The Company agrees that, without the prior written consent of the Indemnitee,
the Company will not settle, compromise or consent to the entry of any judgment
in any pending or threatened proceeding in respect of which indemnification is
reasonably likely to be sought under these indemnification provisions (whether
or not any Indemnitee is an actual or potential party to such proceeding),
unless such settlement, compromise or consent includes an unconditional written
release of such Indemnitee from all liability arising out of such proceeding and
does not include any statement as to an admission of fault, culpability or
failure to act by or on behalf of any Indemnitee and does not involve any
payment of money or other value by any Indemnitee or performance of any
obligation by an Indemnitee or any injunctive relief or factual findings of
stipulations binding on any Indemnitee.

     Section 6.15 Appointment and Authorization of Collateral Agent.  By
                  -------------------------------------------------
execution of this Agreement and acceptance of the Senior Secured Debt, each
Senior Secured Debt Purchaser hereby irrevocably designates and appoints
Wilmington Trust Company as the Collateral Agent for the benefit of such Senior
Secured Debt Purchaser under the Security Agreement and each Senior Secured Debt
Purchaser hereby irrevocably authorizes the Collateral Agent (i) to take action
on its behalf and exercise such powers and use such discretion as are expressly
permitted thereunder and all instruments relating thereto and (ii) to exercise
such powers and perform such duties as are, in each case, expressly delegated to
the Collateral Agent by the terms thereof, together with such other powers and
discretion as are reasonably incidental thereto. Notwithstanding any provision
to the contrary elsewhere in this Agreement or in the Security Agreement, the
Collateral Agent shall not have any duties or responsibilities except those
expressly set forth in the Security Agreement or any fiduciary relationship with
any Senior Secured Debt Purchaser and no implied covenants, functions,
responsibilities, duties, obligations or liabilities shall be read into the
Security Agreement or otherwise exist against the Collateral Agent. Without
limiting the generality of the foregoing, each Senior Secured Debt Purchaser
hereby agrees to the provisions of the Security Agreement and authorizes the
Collateral Agent to execute the Security Agreement as Collateral Agent on behalf
of such Senior Secured Debt Purchaser.



                            [signature pages follow]

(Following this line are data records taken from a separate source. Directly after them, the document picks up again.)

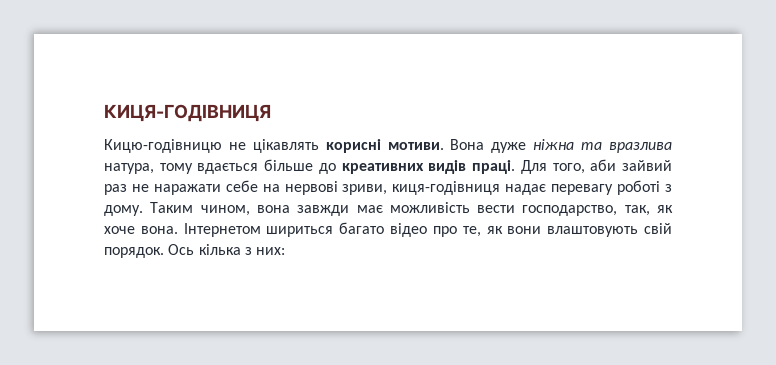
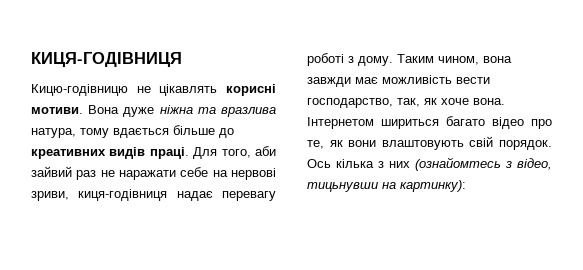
- Ось кілька з них:
+ Ось кілька з них (ознайомтесь з відео, тицьнувши на картинку):

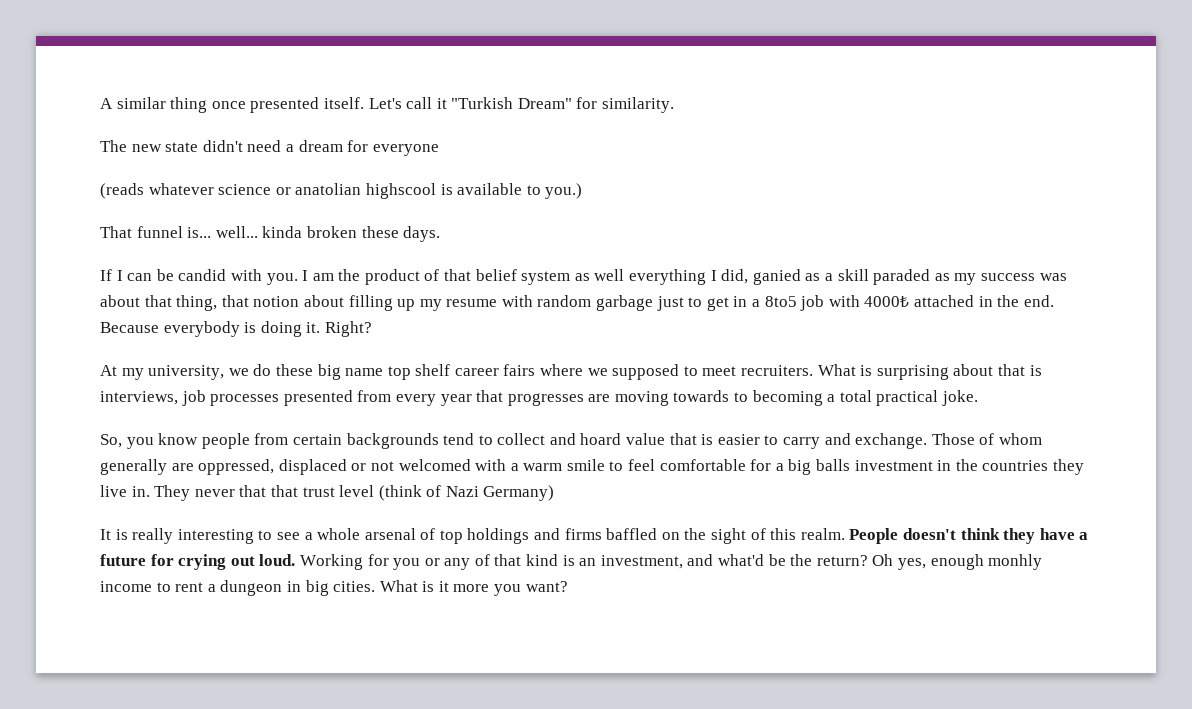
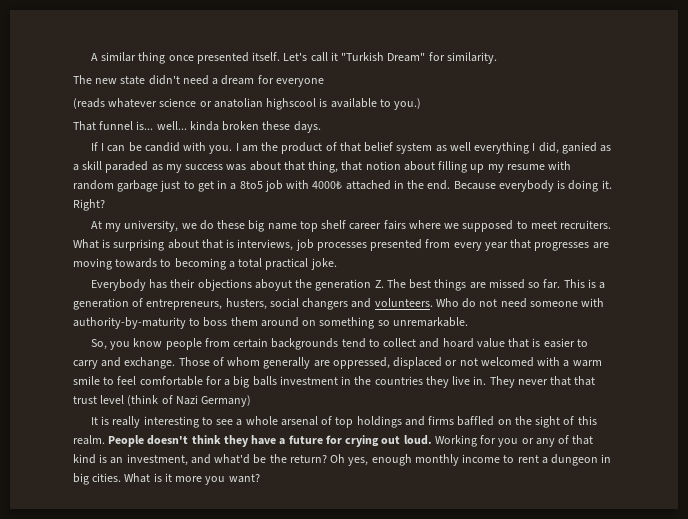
+ Everybody has their objections aboyut the generation Z. The best things are missed so far. This is a generation of entrepreneurs, husters, social changers and volunteers. Who do not need someone with authority-by-maturity to boss them around on something so unremarkable.
- Oh yes, enough monhly income to rent a dungeon in big cities.
+ Oh yes, enough monthly income to rent a dungeon in big cities.

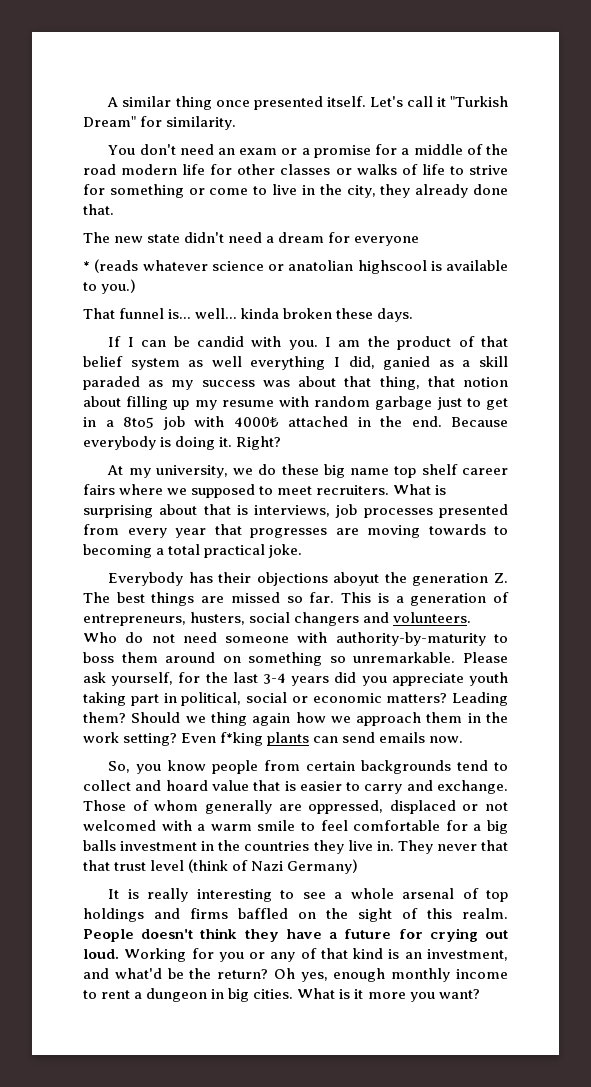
+ You don't need an exam or a promise for a middle of the road modern life for other classes or walks of life to strive for something or come to live in the city, they already done that.
- (reads whatever science or anatolian highscool is available to you.)
+ * (reads whatever science or anatolian highscool is available to you.)
+ Please ask yourself, for the last 3-4 years did you appreciate youth taking part in political, social or economic matters? Leading them? Should we thing again how we approach them in the work setting? Even f*king plants can send emails now.

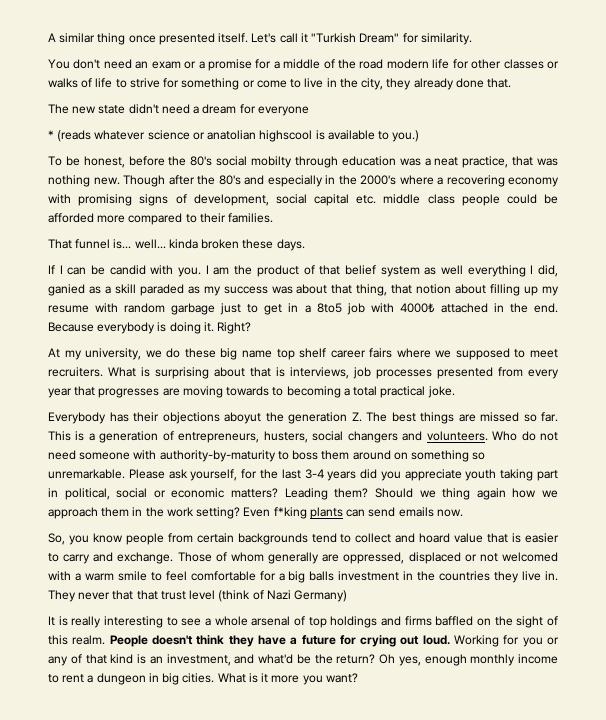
+ To be honest, before the 80's social mobilty through education was a neat practice, that was nothing new. Though after the 80's and especially in the 2000's where a recovering economy with promising signs of development, social capital etc. middle class people could be afforded more compared to their families.

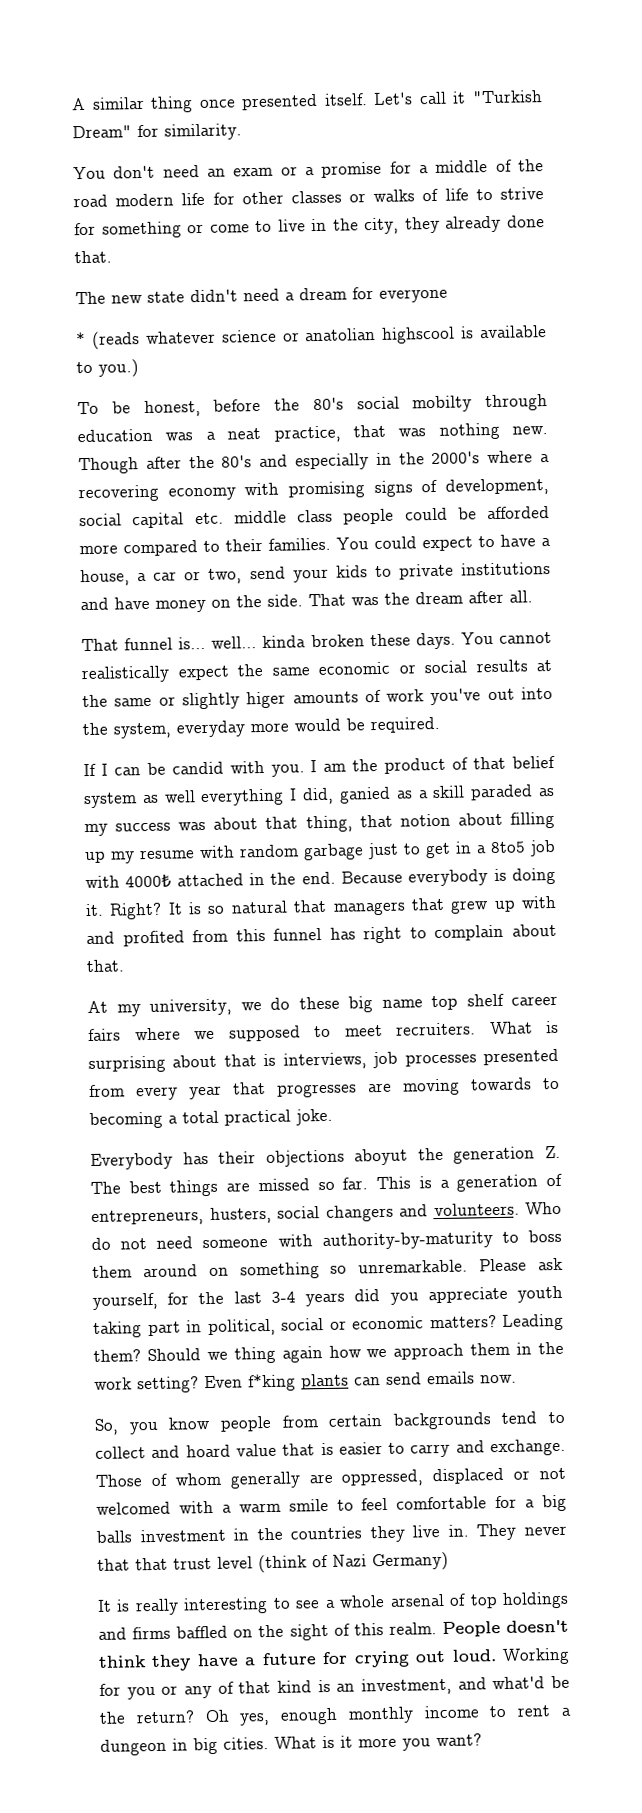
+ You could expect to have a house, a car or two, send your kids to private institutions and have money on the side. That was the dream after all.
+ You cannot realistically expect the same economic or social results at the same or slightly higer amounts of work you've out into the system, everyday more would be required.
+ It is so natural that managers that grew up with and profited from this funnel has right to complain about that.

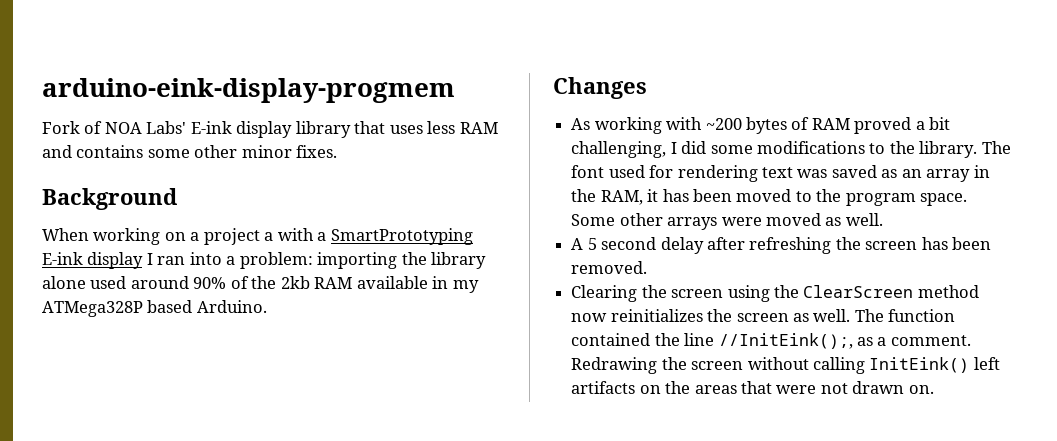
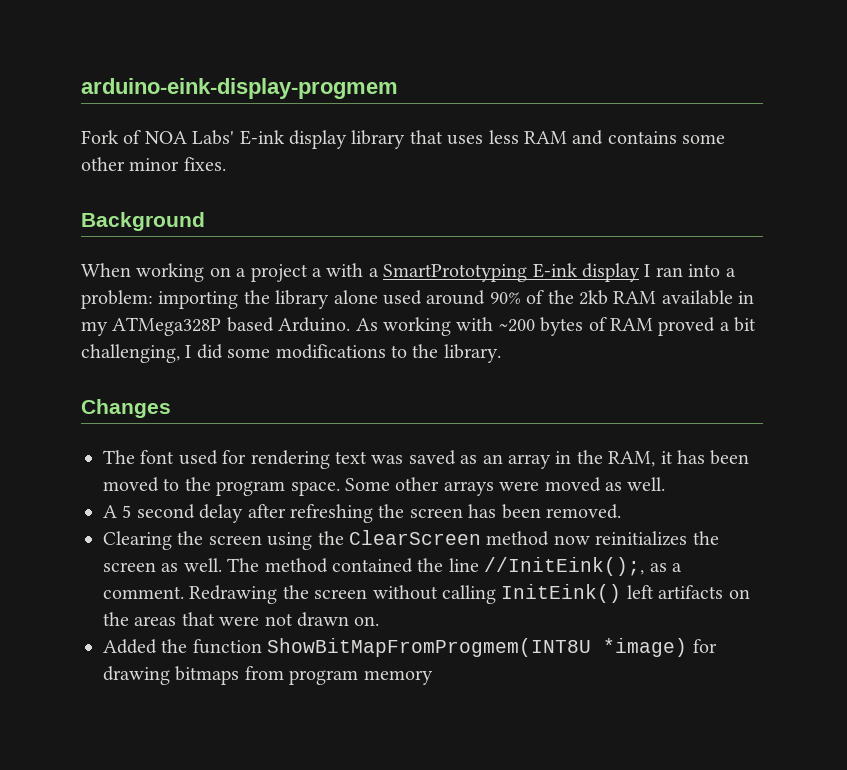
- importing the library alone used around 90% of the 2kb RAM available in my ATMega328P based Arduino.
+ importing the library alone used around 90% of the 2kb RAM available in my ATMega328P based Arduino. As working with ~200 bytes of RAM proved a bit challenging, I did some modifications to the library.
  Changes
- As working with ~200 bytes of RAM proved a bit challenging, I did some modifications to the library. The font used for rendering text was saved as an array in the RAM, it has been moved to the program space.
+ The font used for rendering text was saved as an array in the RAM, it has been moved to the program space.
- The function contained the line //InitEink();, as a comment.
+ The method contained the line //InitEink();, as a comment.
+ Added the function ShowBitMapFromProgmem(INT8U *image) for drawing bitmaps from program memory

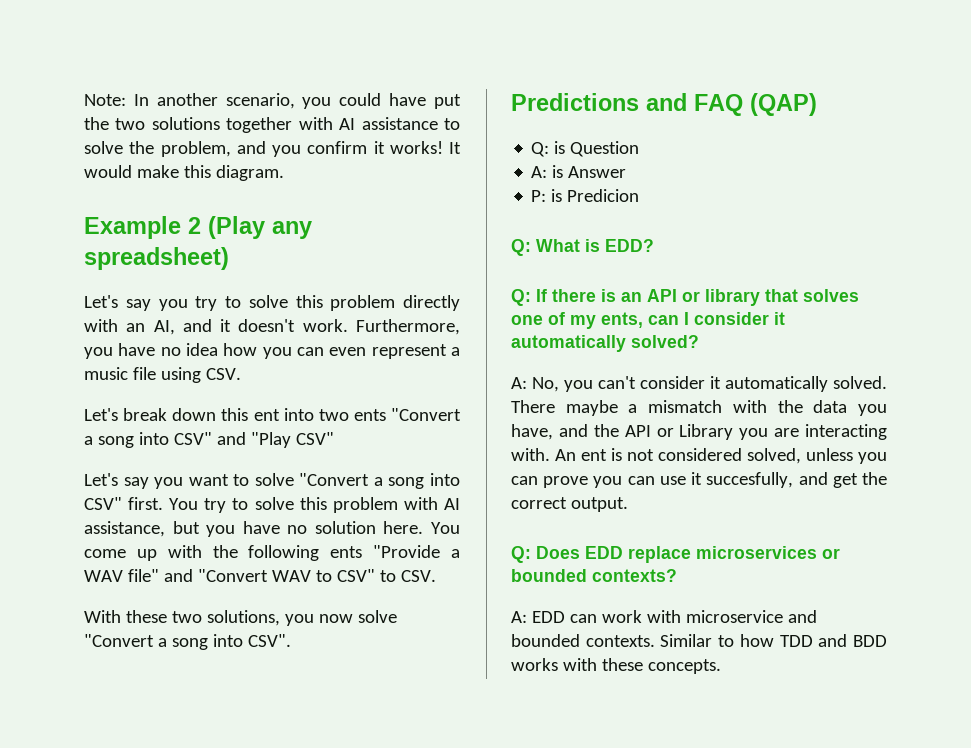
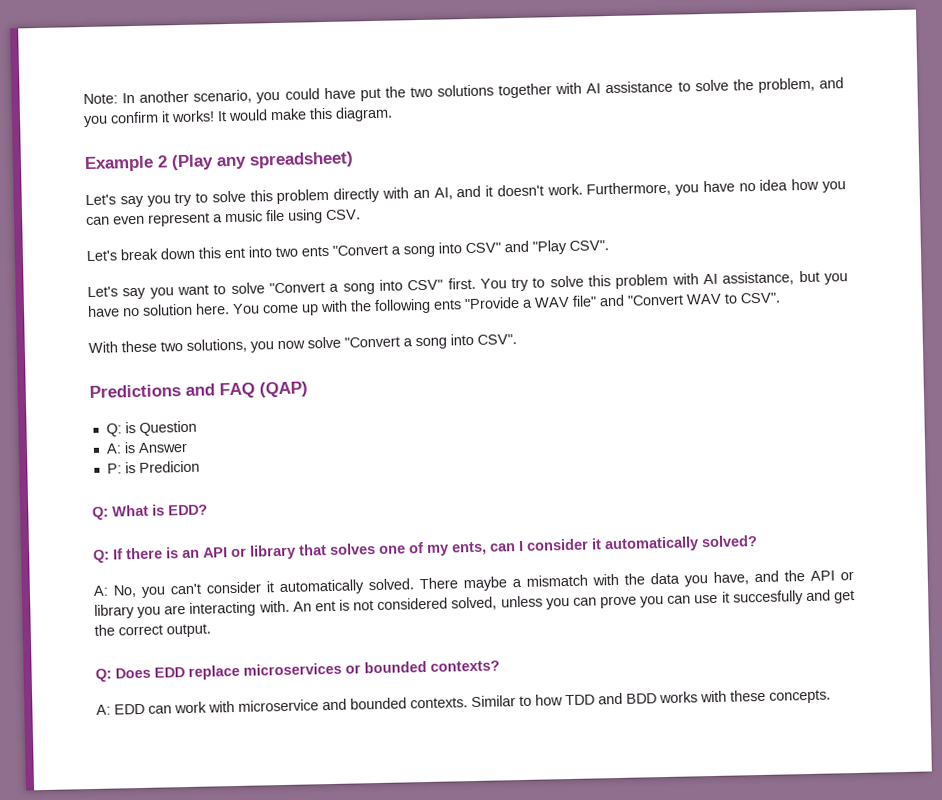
- Let's break down this ent into two ents "Convert a song into CSV" and "Play CSV"
+ Let's break down this ent into two ents "Convert a song into CSV" and "Play CSV".
- You come up with the following ents "Provide a WAV file" and "Convert WAV to CSV" to CSV.
+ You come up with the following ents "Provide a WAV file" and "Convert WAV to CSV".
- There maybe a mismatch with the data you have, and the API or Library you are interacting with.
+ There maybe a mismatch with the data you have, and the API or library you are interacting with.
- An ent is not considered solved, unless you can prove you can use it succesfully, and get the correct output.
+ An ent is not considered solved, unless you can prove you can use it succesfully and get the correct output.

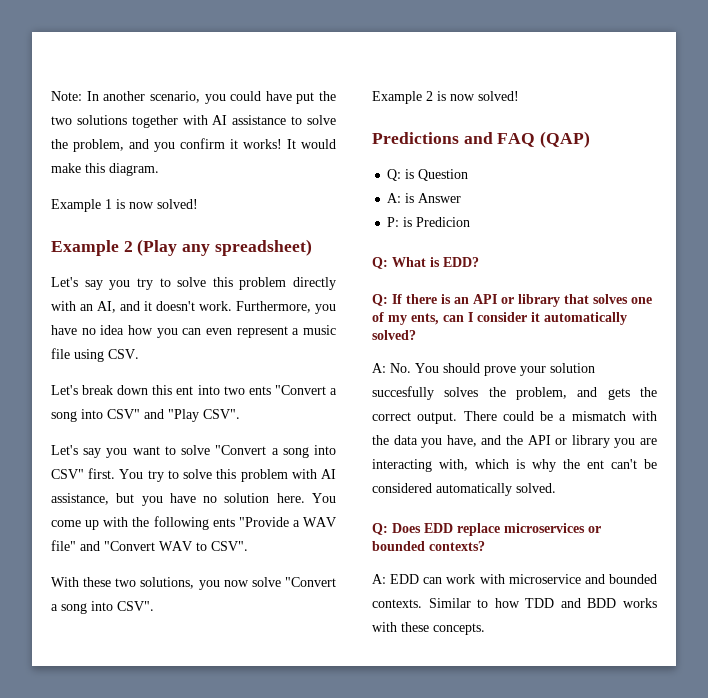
+ Example 1 is now solved!
+ Example 2 is now solved!
- A: No, you can't consider it automatically solved. There maybe a mismatch with the data you have, and the API or library you are interacting with. An ent is not considered solved, unless you can prove you can use it succesfully and get the correct output.
+ A: No. You should prove your solution succesfully solves the problem, and gets the correct output. There could be a mismatch with the data you have, and the API or library you are interacting with, which is why the ent can't be considered automatically solved.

                                       40


     IN WITNESS WHEREOF, the parties hereto have caused this Agreement to be
duly executed as of the date first above written.


                                       IMPERIAL CREDIT INDUSTRIES, INC.

                                       By: /s/ H. Wayne Snavely
                                           --------------------
                                           Name:  H. Wayne Snavely
                                           Title: Chief Executive Officer


                                       Signatory Debtholders:

                                       IMPERIAL HOLDINGS GROUP, LLC,
                                       a Nevada limited liability company

                                       By: IMPERIAL HOLDINGS GROUP, LLC,
                                           a Florida limited liability company,
                                           its Manager

                                           By:_________________________________
                                           Title: Michael S. Riley
                                                  Manager

                                       41


                                       [___________________________________]


                                       By:           *
                                             --------------------------------
                                             Name:____________________
                                             Title:___________________



                                       [___________________________________]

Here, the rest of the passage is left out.